In order to address this problem, we want each ensemble 10 in the present invention to include an optimized, scored subset of available labelers 9. An index 3 is created by index creation module 43 for each archived labeler 4 (step 11 of FIG. 1), and an index 6 is created by index creation module 43 for brand new labeler 7, which emanates from dataset 5 deemed representative of a specifically desired training set. Note that this new labeler 7 might be a renewed version of a pre-existing labeler 4 (a subset, a re-application of ground truth labeling, etc.), or may be completely novel to the overall system; for purposes of this invention, even derived versions of existing artifacts are considered “new”.

Here are examples of indices 3. A very simple index 3 for a cookbook A dataset 2 might include the following two (of many) topics:

- 1. [apple banana cactus_fruit orange]
- 2. [cake dessert pastry pie]
- and these three out of possibly more labels: [American French Italian]
- This index 3 might be a good match for an index 3 based upon a model B dataset 2 that might contain the following topics/labels:
- 1. [apple banana carrot sugar]
- 2. [breakfast dessert dinner high_tea lunch]
- Labels: [American English French]
- And a poorer match for an index 3 based upon a model C dataset 2 that might contain the following topics/labels:
- 1. [apple facebook google microsoft]
- 2. [capital revenue p&I]
- Labels: [Automotive Banking Retail Technology]
- Using an (overly-simplified for illustration) scheme of comparing common words, the indices 3 for A and B share five keywords across two topics and the label set, whereas A and C share only one keyword in one topic and no common labels. Hence, the index 3 for A is a “good match” to the index 3 for B, and a “poorer match” to the index 3 for C.
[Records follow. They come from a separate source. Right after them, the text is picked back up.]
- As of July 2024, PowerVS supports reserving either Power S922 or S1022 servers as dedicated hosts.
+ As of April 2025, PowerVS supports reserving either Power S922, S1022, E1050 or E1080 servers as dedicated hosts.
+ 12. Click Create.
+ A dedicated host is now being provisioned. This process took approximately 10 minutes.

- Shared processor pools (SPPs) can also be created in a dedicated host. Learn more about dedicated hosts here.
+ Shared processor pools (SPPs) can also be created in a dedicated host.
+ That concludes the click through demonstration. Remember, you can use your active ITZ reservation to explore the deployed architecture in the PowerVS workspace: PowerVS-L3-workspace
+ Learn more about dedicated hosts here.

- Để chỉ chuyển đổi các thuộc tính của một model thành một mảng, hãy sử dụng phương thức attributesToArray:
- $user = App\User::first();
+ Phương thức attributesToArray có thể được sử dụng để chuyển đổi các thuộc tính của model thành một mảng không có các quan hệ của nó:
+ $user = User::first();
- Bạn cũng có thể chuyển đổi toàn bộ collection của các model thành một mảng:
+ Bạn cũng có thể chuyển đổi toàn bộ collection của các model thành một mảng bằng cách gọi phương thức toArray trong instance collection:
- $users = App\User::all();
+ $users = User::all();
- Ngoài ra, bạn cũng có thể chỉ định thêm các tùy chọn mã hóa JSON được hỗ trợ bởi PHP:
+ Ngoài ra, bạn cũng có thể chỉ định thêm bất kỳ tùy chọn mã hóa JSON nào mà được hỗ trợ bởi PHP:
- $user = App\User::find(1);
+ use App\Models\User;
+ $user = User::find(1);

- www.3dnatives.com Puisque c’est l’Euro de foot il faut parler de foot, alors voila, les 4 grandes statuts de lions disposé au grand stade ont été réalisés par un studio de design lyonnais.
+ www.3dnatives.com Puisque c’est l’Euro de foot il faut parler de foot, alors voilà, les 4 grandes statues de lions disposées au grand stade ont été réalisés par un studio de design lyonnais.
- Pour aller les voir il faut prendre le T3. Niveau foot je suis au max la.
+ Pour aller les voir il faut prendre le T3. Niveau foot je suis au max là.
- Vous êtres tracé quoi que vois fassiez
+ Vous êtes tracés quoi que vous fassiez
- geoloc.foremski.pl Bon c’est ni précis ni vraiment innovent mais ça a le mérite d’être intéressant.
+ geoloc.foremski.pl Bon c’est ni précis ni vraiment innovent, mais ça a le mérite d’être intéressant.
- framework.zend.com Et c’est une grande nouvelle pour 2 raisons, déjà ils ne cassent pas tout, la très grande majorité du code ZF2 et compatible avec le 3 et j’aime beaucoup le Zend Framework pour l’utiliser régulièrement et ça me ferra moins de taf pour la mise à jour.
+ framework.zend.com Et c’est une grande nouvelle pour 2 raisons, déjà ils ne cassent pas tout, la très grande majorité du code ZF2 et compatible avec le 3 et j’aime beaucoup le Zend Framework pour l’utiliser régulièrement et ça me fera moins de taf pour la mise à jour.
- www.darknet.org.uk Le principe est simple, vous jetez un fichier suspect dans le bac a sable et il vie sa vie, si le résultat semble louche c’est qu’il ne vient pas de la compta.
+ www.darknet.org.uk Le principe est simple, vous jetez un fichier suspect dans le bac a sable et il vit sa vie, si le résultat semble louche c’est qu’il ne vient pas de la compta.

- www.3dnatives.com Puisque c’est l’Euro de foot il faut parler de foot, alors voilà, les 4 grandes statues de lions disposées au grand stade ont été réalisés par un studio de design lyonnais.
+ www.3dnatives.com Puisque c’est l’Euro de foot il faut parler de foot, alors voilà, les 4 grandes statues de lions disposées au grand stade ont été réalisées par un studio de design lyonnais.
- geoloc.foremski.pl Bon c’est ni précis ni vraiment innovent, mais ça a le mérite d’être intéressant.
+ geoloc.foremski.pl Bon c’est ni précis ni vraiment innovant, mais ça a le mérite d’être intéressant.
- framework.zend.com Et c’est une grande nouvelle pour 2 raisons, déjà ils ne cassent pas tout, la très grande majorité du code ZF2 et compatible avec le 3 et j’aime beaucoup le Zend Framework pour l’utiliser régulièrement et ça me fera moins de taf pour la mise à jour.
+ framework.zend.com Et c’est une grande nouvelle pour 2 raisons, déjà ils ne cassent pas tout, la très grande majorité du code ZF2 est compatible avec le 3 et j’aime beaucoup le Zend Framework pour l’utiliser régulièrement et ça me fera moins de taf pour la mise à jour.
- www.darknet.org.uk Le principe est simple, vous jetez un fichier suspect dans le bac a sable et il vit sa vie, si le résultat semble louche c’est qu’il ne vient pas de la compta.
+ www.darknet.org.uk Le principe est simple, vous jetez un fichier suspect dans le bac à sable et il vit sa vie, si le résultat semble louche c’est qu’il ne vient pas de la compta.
One possible method for indexing labelers 4 associated with text data 2 (or other types of data 2 that can be represented as text (e.g., captioning of images), or directly as embeddings (e.g., X2Vec-style encoding schemes) which can then be clustered into “topics”) involves deriving topic models from the available training data 2, including examples with and without ground-truth labels. These topic models might be alternately produced by techniques such as LDA (latent dirichlet allocation) or LSI (latent semantic indexing). In the present invention, this topic-model method has been implemented as a multi-step process that includes embedding tokens (i.e., words or phrases) into a multi-dimensional vector space and then clustering points within that space into “topics”.

These topic models are then combined with the set of ground-truth labels known for that particular dataset 2 to constitute the index 3. In some permutations of this scheme, these labels themselves can be directly embedded into the same vector space and topic model.

In addition to the relevance filtering performed by candidate filtering module 45, a desirable diversity among labelers 9 can be ensured by programming index similarity scoring module 44 to score candidate labelers 4 based on lack of overlap with each other of the best labeler candidates B and B′ from archive 1, and by creating separate categories based on the labeling technique/architecture as a separate filtering facet from the topical domain; this categorization also forms an optional part of the indexing scheme.

Note that this scheme allows for the inclusion of externally-produced labelers 7 into archive 1 or into a “real-time” ensemble 10 so long as a compatible index 3 can be presented for each of those external labelers 7.

Finally, note that this index matching scheme can be applied in reverse by index similarity scoring module 44 to create specifications for specific “synthetic” labelers to add to ensemble 10 to address sparsely-covered areas of the problem domain, as mentioned above. Such areas can be topical, algorithmic, or other facets. These specifications can then be used by human curators to obtain relevant datasets 2 and to generate labelers 4 from them; or to drive an automated crawler or search engine to find appropriate data 2 and then generate an appropriate labeler 4 from that data 2.

Alternative Implementation of Indexing/Filtering Scheme

An alternative implementation for the indexing method makes use of probabilistic labels. A classification model (labeler 4) outputs “soft labels” for each example that indicates a probability distribution over all possible labels; this probability distribution can also be conceptualized as a measure of the model's confidence that each label is the correct one.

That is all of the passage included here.